---- Listed entries
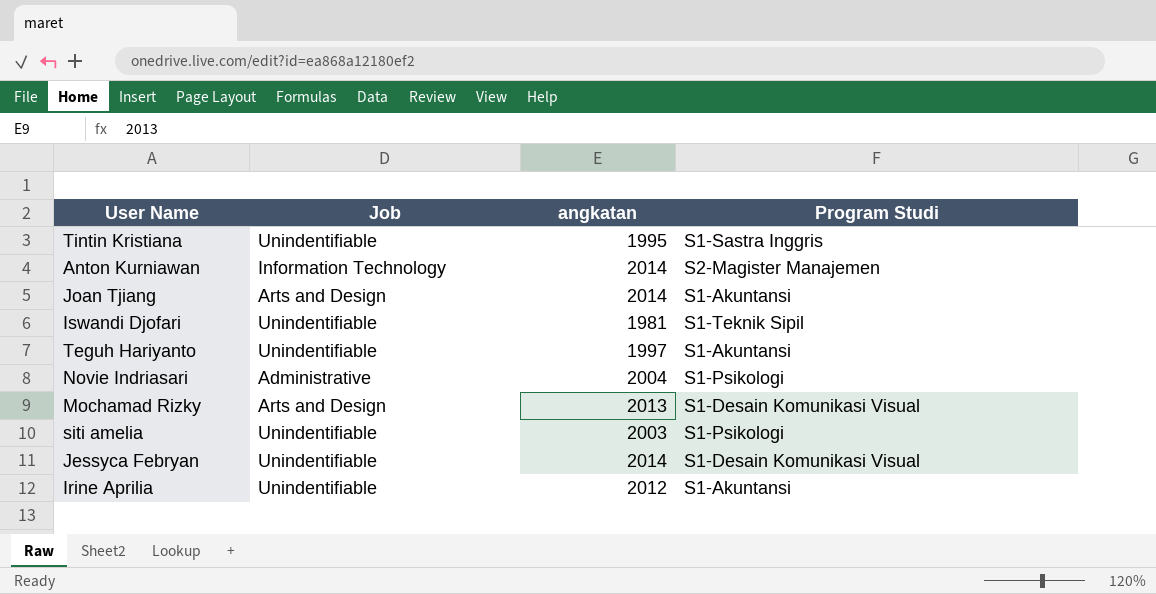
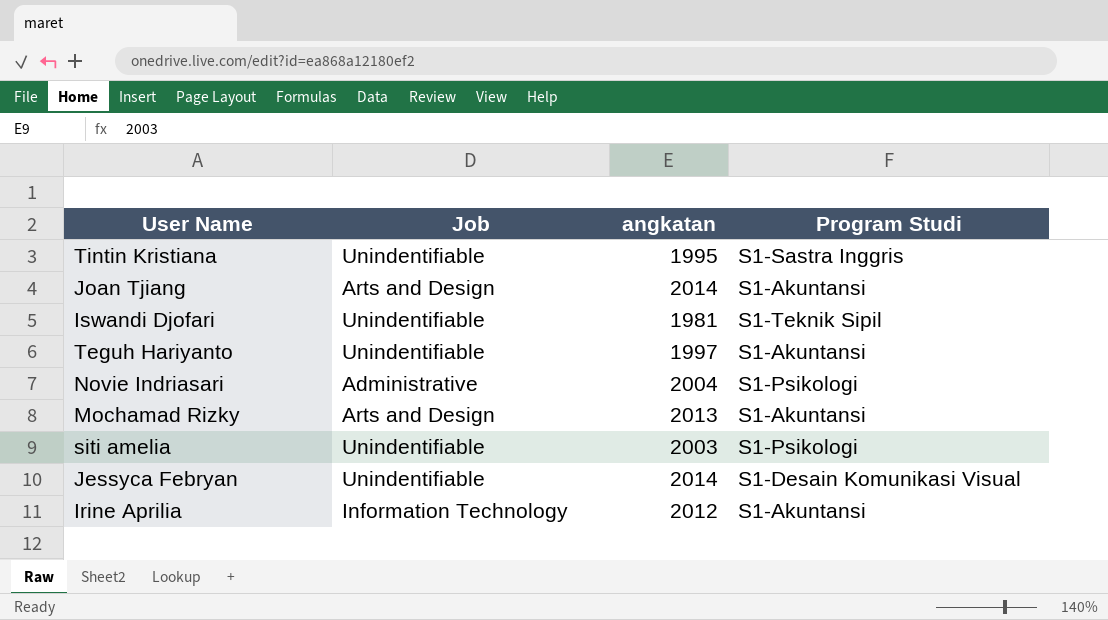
row Anton Kurniawan: Information Technology | 2014 | S2-Magister Manajemen -> none
Mochamad Rizky | Program Studi: S1-Desain Komunikasi Visual -> S1-Akuntansi
Irine Aprilia | Job: Unindentifiable -> Information Technology

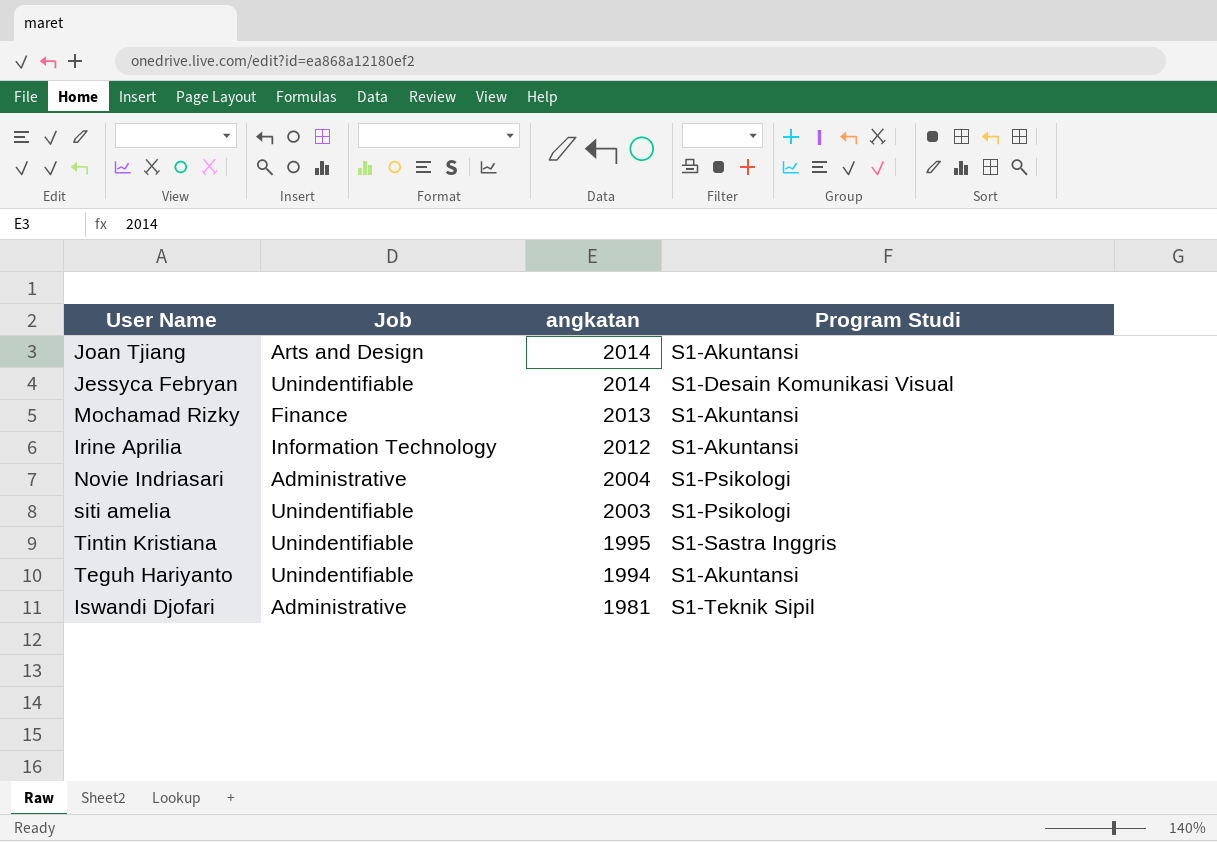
row order: none -> angkatan descending
Mochamad Rizky | Job: Arts and Design -> Finance
Teguh Hariyanto | angkatan: 1997 -> 1994
Iswandi Djofari | Job: Unindentifiable -> Administrative

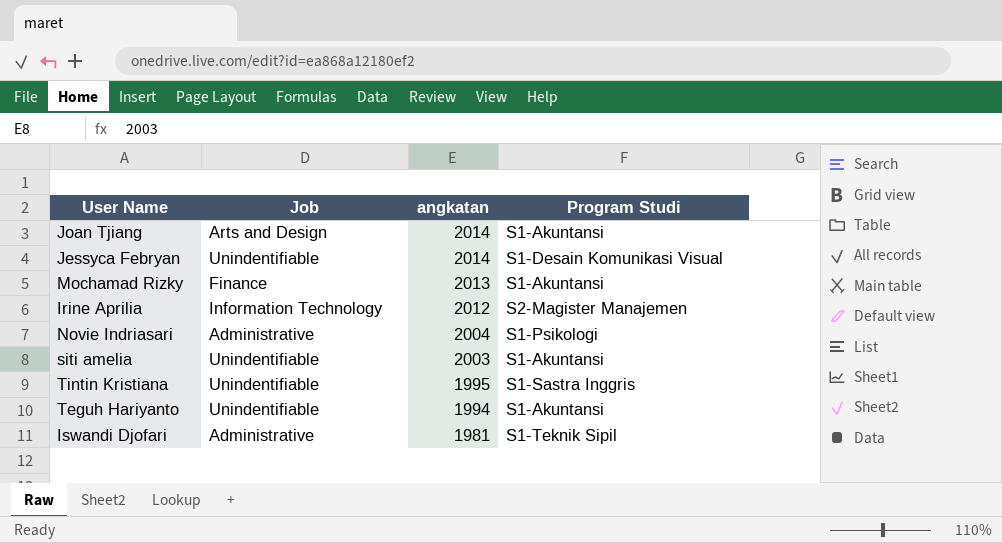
Irine Aprilia | Program Studi: S1-Akuntansi -> S2-Magister Manajemen
siti amelia | Program Studi: S1-Psikologi -> S1-Akuntansi

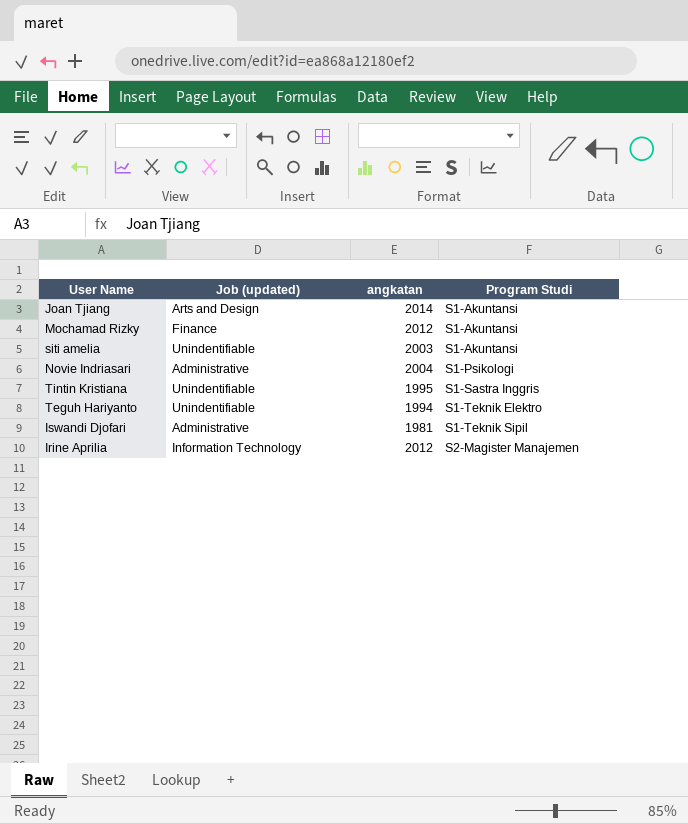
row order: angkatan descending -> Program Studi ascending
column name: Job -> Job (updated)
row Jessyca Febryan: Unindentifiable | 2014 | S1-Desain Komunikasi Visual -> none
Mochamad Rizky | angkatan: 2013 -> 2012
Teguh Hariyanto | Program Studi: S1-Akuntansi -> S1-Teknik Elektro

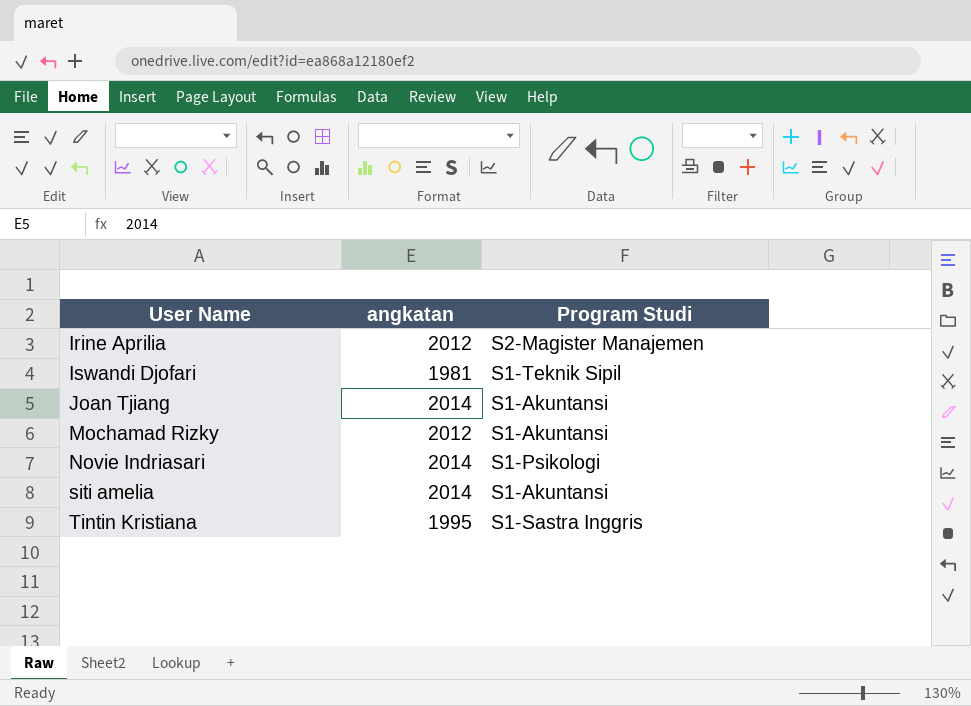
row order: Program Studi ascending -> User Name ascending
column Job (updated) | position: 2 -> none
row Teguh Hariyanto: Unindentifiable | 1994 | S1-Teknik Elektro -> none
Novie Indriasari | angkatan: 2004 -> 2014
siti amelia | angkatan: 2003 -> 2014

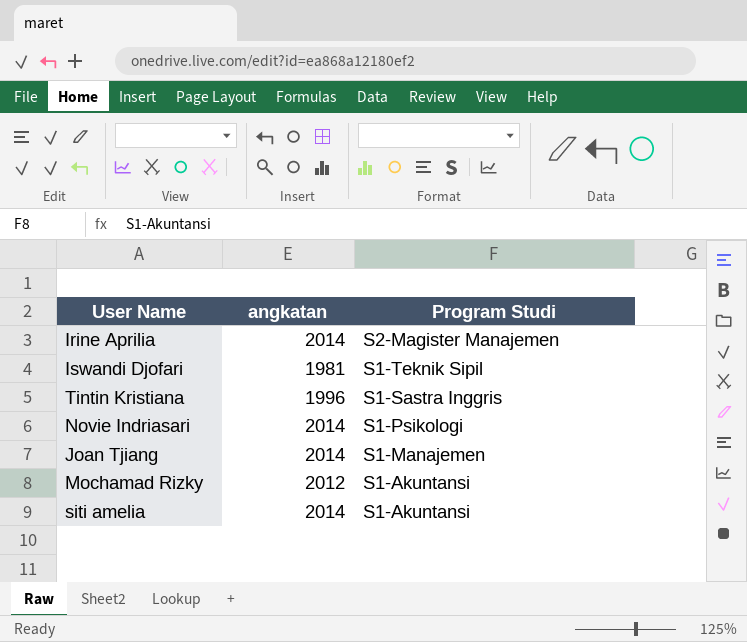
row order: User Name ascending -> Program Studi descending
Irine Aprilia | angkatan: 2012 -> 2014
Tintin Kristiana | angkatan: 1995 -> 1996
Joan Tjiang | Program Studi: S1-Akuntansi -> S1-Manajemen

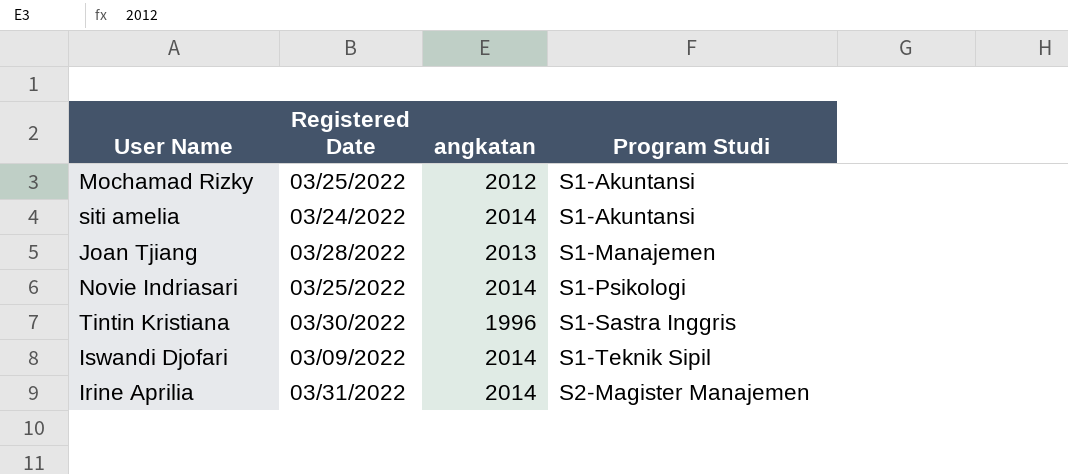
row order: Program Studi descending -> Program Studi ascending
column Registered Date | position: none -> 2
Joan Tjiang | angkatan: 2014 -> 2013
Iswandi Djofari | angkatan: 1981 -> 2014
--------
Retype the listing above exactly. Pictures are not part of the copy.

> **Result below**:
row Anton Kurniawan: Information Technology | 2014 | S2-Magister Manajemen -> none
Mochamad Rizky | Program Studi: S1-Desain Komunikasi Visual -> S1-Akuntansi
Irine Aprilia | Job: Unindentifiable -> Information Technology

row order: none -> angkatan descending
Mochamad Rizky | Job: Arts and Design -> Finance
Teguh Hariyanto | angkatan: 1997 -> 1994
Iswandi Djofari | Job: Unindentifiable -> Administrative

Irine Aprilia | Program Studi: S1-Akuntansi -> S2-Magister Manajemen
siti amelia | Program Studi: S1-Psikologi -> S1-Akuntansi

row order: angkatan descending -> Program Studi ascending
column name: Job -> Job (updated)
row Jessyca Febryan: Unindentifiable | 2014 | S1-Desain Komunikasi Visual -> none
Mochamad Rizky | angkatan: 2013 -> 2012
Teguh Hariyanto | Program Studi: S1-Akuntansi -> S1-Teknik Elektro

row order: Program Studi ascending -> User Name ascending
column Job (updated) | position: 2 -> none
row Teguh Hariyanto: Unindentifiable | 1994 | S1-Teknik Elektro -> none
Novie Indriasari | angkatan: 2004 -> 2014
siti amelia | angkatan: 2003 -> 2014

row order: User Name ascending -> Program Studi descending
Irine Aprilia | angkatan: 2012 -> 2014
Tintin Kristiana | angkatan: 1995 -> 1996
Joan Tjiang | Program Studi: S1-Akuntansi -> S1-Manajemen

row order: Program Studi descending -> Program Studi ascending
column Registered Date | position: none -> 2
Joan Tjiang | angkatan: 2014 -> 2013
Iswandi Djofari | angkatan: 1981 -> 2014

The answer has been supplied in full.